Exercise goal: Among the records below, find the line with "-> [506,636,525,651] 「" and the line with "(372, 91) none". Set down both and every line between, exactly and with no pictures, but nothing else.

Dataset records:
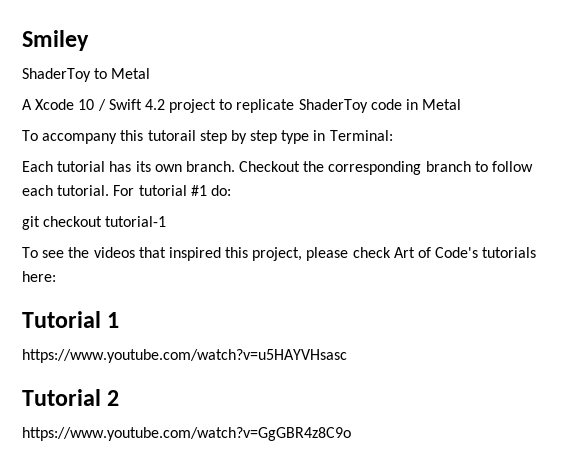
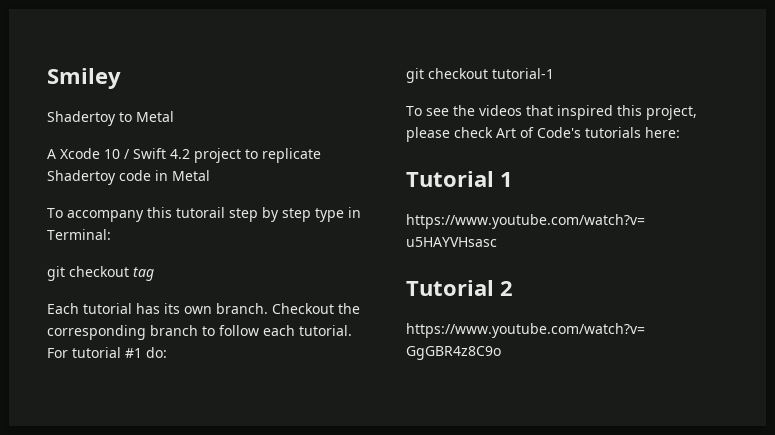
[22,68,91,82] ShaderToy -> [47,111,116,126] Shadertoy
[298,99,368,113] ShaderToy -> [47,170,116,185] Shadertoy
(393, 135) none -> [47,266,154,281] // git checkout tag

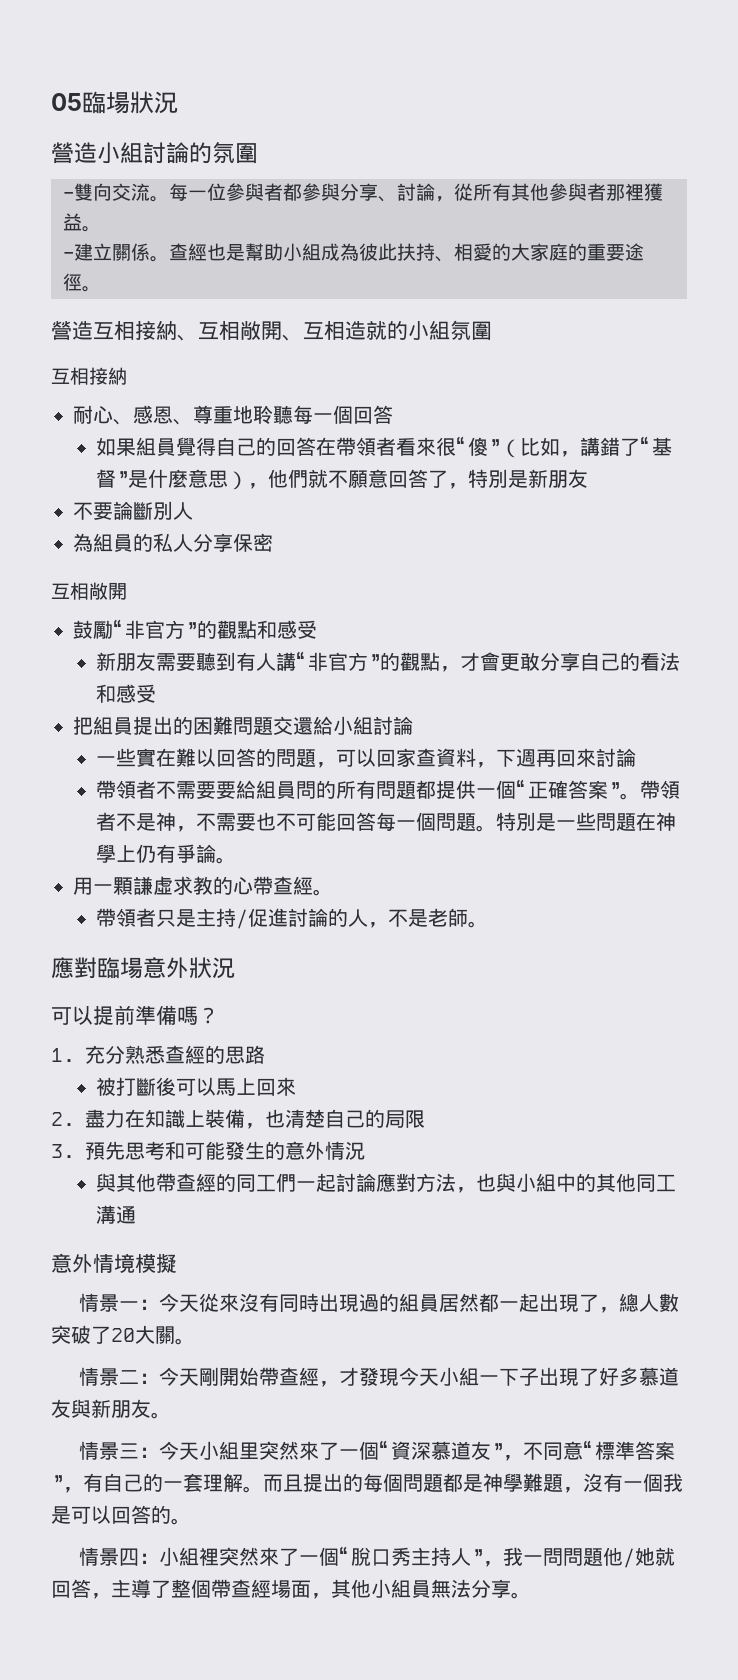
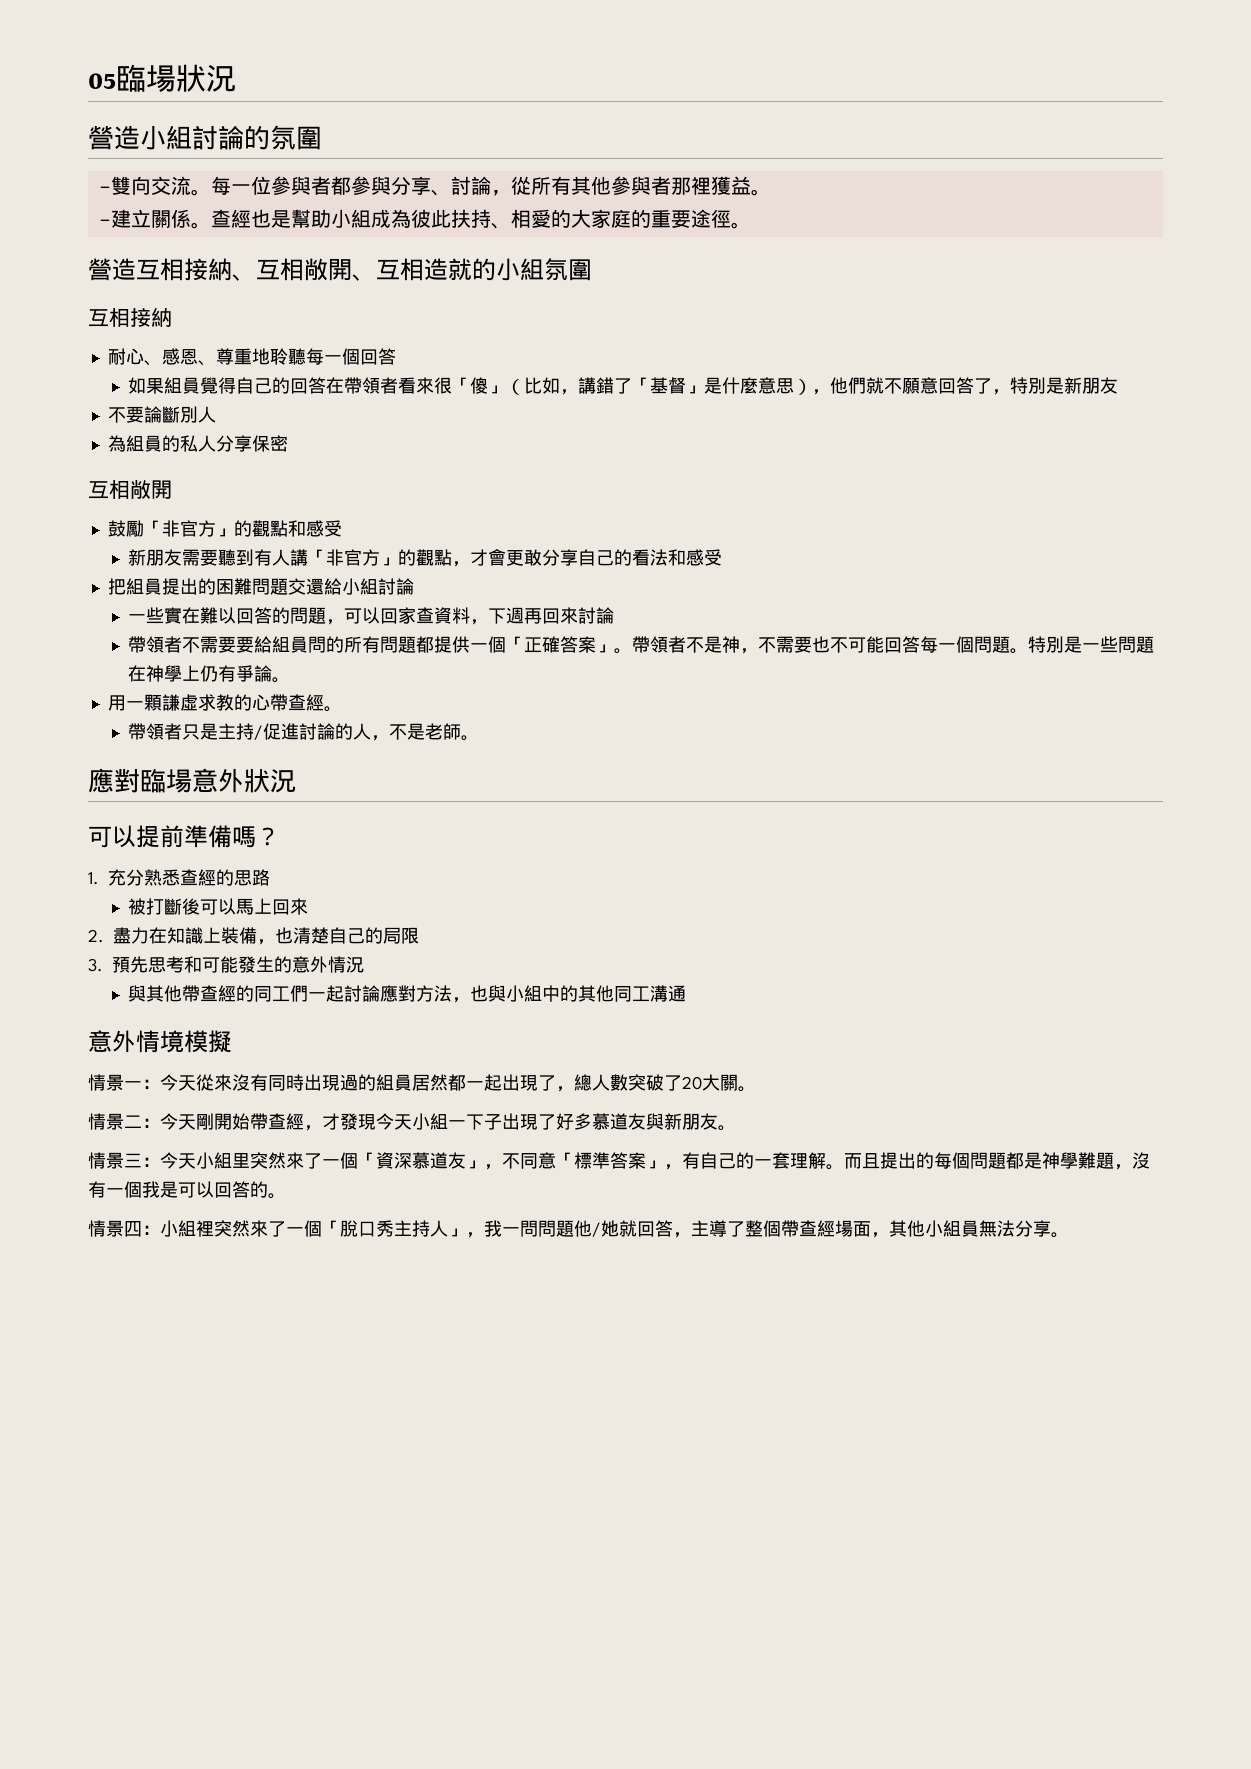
[456,436,501,456] “傻” -> [452,377,507,394] 「傻」
[640,436,673,456] [96,469,129,488] “基督” -> [632,377,705,394] 「基督」
[113,619,197,639] “非官方” -> [143,520,234,537] 「非官方」
[296,651,381,671] “非官方” -> [308,549,399,566] 「非官方」
[516,779,529,797] “ -> [506,636,525,651] 「
[608,782,621,797] ” -> [596,644,615,653] 」
[378,1440,391,1458] “ -> [358,1152,376,1167] 「
[490,1443,503,1458] ” -> [466,1160,484,1169] 」
[582,1440,595,1458] “ -> [556,1152,574,1167] 「
[51,1475,63,1490] ” -> [646,1160,664,1169] 」
[338,1546,351,1564] “ -> [322,1220,340,1235] 「
[470,1549,483,1564] ” -> [448,1228,466,1237] 」

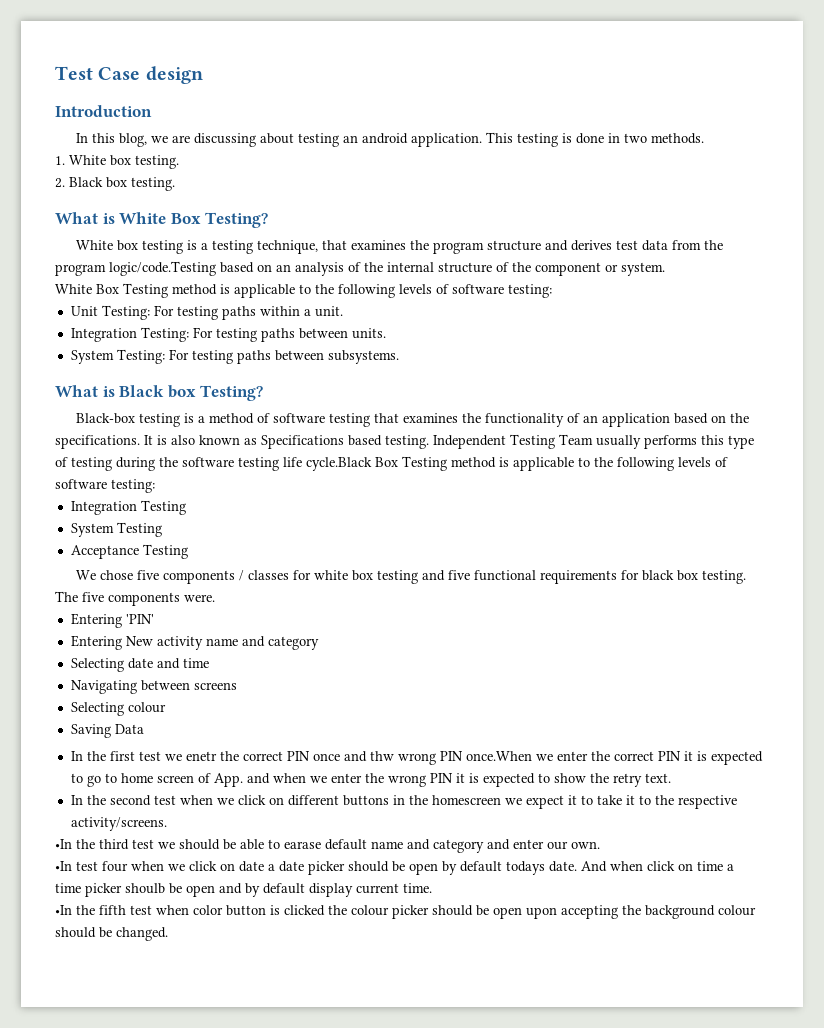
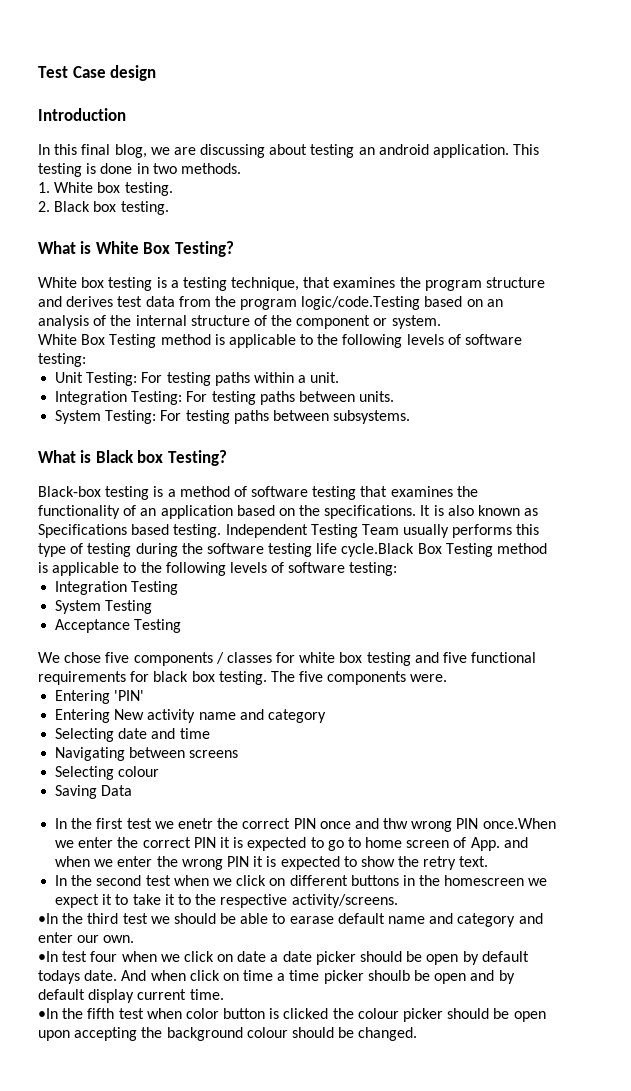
(115, 138) none -> [81,144,111,155] final

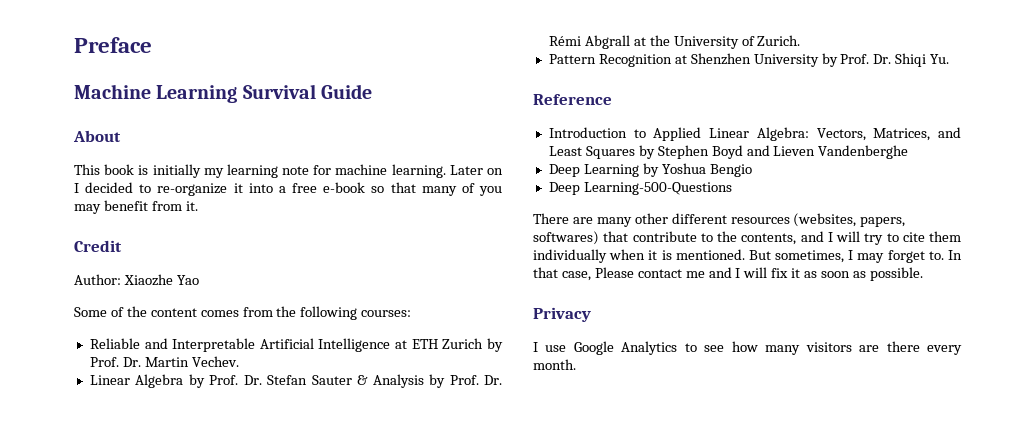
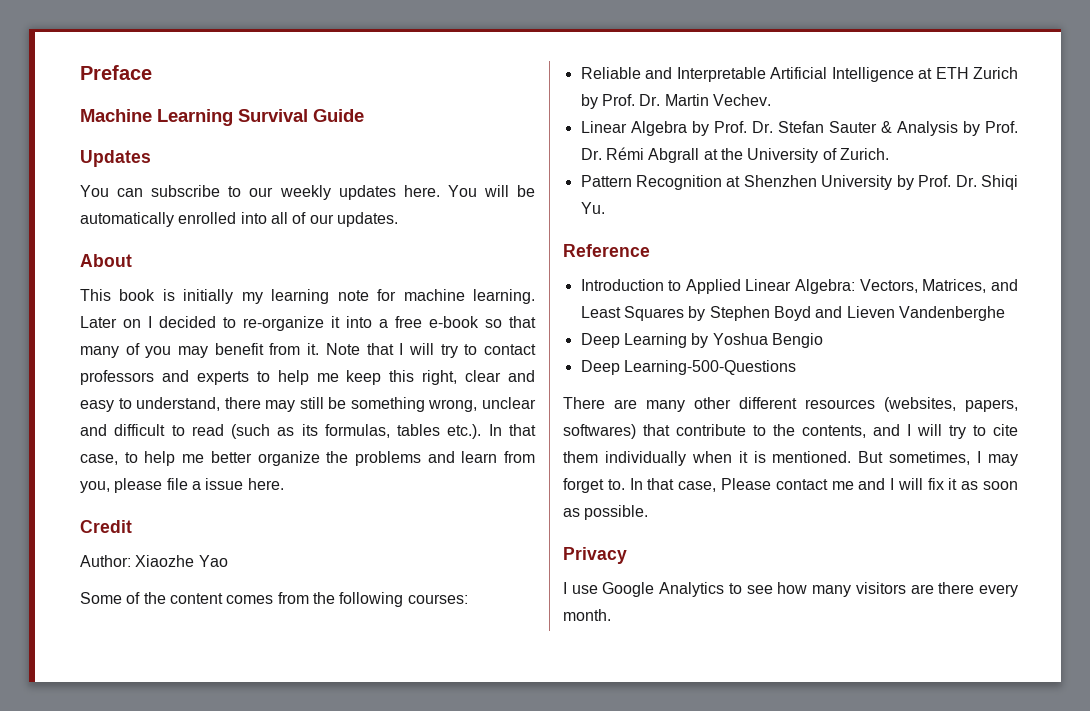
(372, 91) none -> [80,150,151,167] [80,185,535,200] [80,212,398,227] // Updates // You can subscribe to our weekly updates here. You will be automatically enrolled into all of our updates.
(198, 206) none -> [325,343,536,358] [80,370,535,385] [80,397,536,412] [80,424,536,439] [80,451,535,466] [80,478,284,493] Note that I will try to contact professors and experts to help me keep this right, clear and easy to understand, there may still be something wrong, unclear and difficult to read (such as its formulas, tables etc.). In that case, to help me better organize the problems and learn from you, please file a issue here.

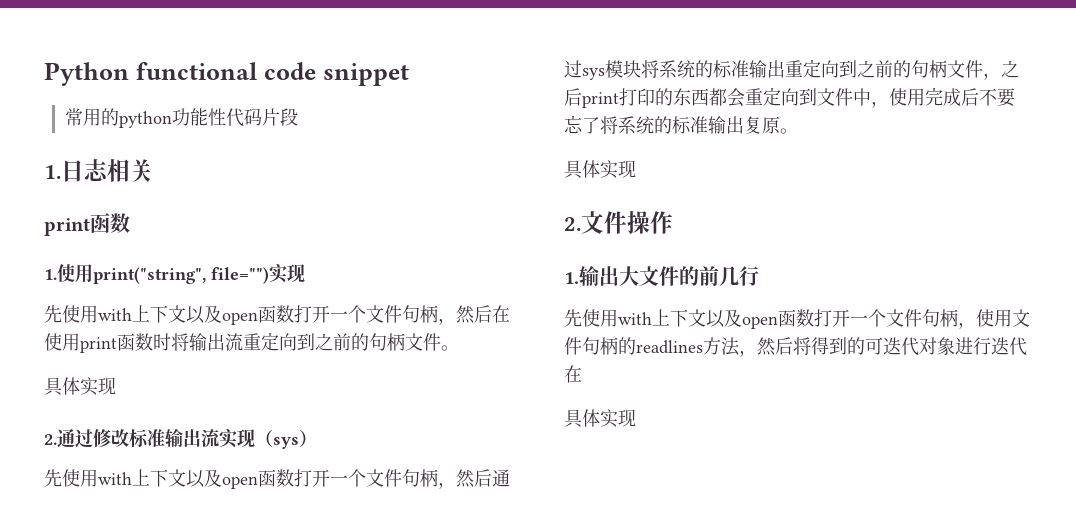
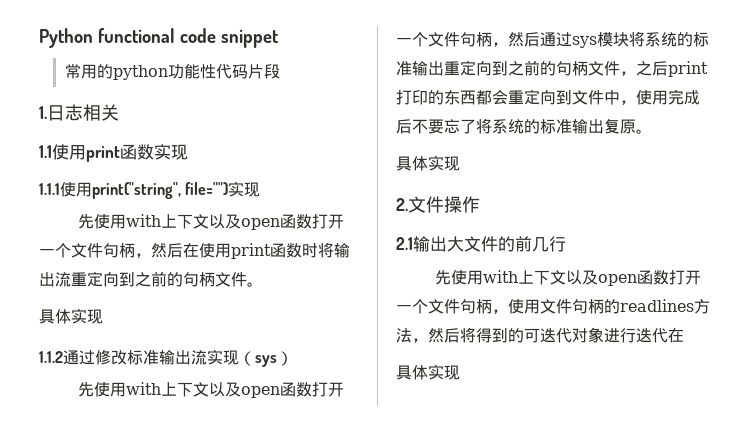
[44,213,130,236] [44,269,57,280] print函数 // 1. -> [39,144,188,162] [39,183,60,195] 1.1使用print函数实现 // 1.1.1
[44,434,57,445] 2. -> [39,351,63,363] 1.1.2
[564,272,579,284] 1. -> [396,237,413,250] 2.1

Task result:
[516,779,529,797] “ -> [506,636,525,651] 「
[608,782,621,797] ” -> [596,644,615,653] 」
[378,1440,391,1458] “ -> [358,1152,376,1167] 「
[490,1443,503,1458] ” -> [466,1160,484,1169] 」
[582,1440,595,1458] “ -> [556,1152,574,1167] 「
[51,1475,63,1490] ” -> [646,1160,664,1169] 」
[338,1546,351,1564] “ -> [322,1220,340,1235] 「
[470,1549,483,1564] ” -> [448,1228,466,1237] 」

(115, 138) none -> [81,144,111,155] final

(372, 91) none -> [80,150,151,167] [80,185,535,200] [80,212,398,227] // Updates // You can subscribe to our weekly updates here. You will be automatically enrolled into all of our updates.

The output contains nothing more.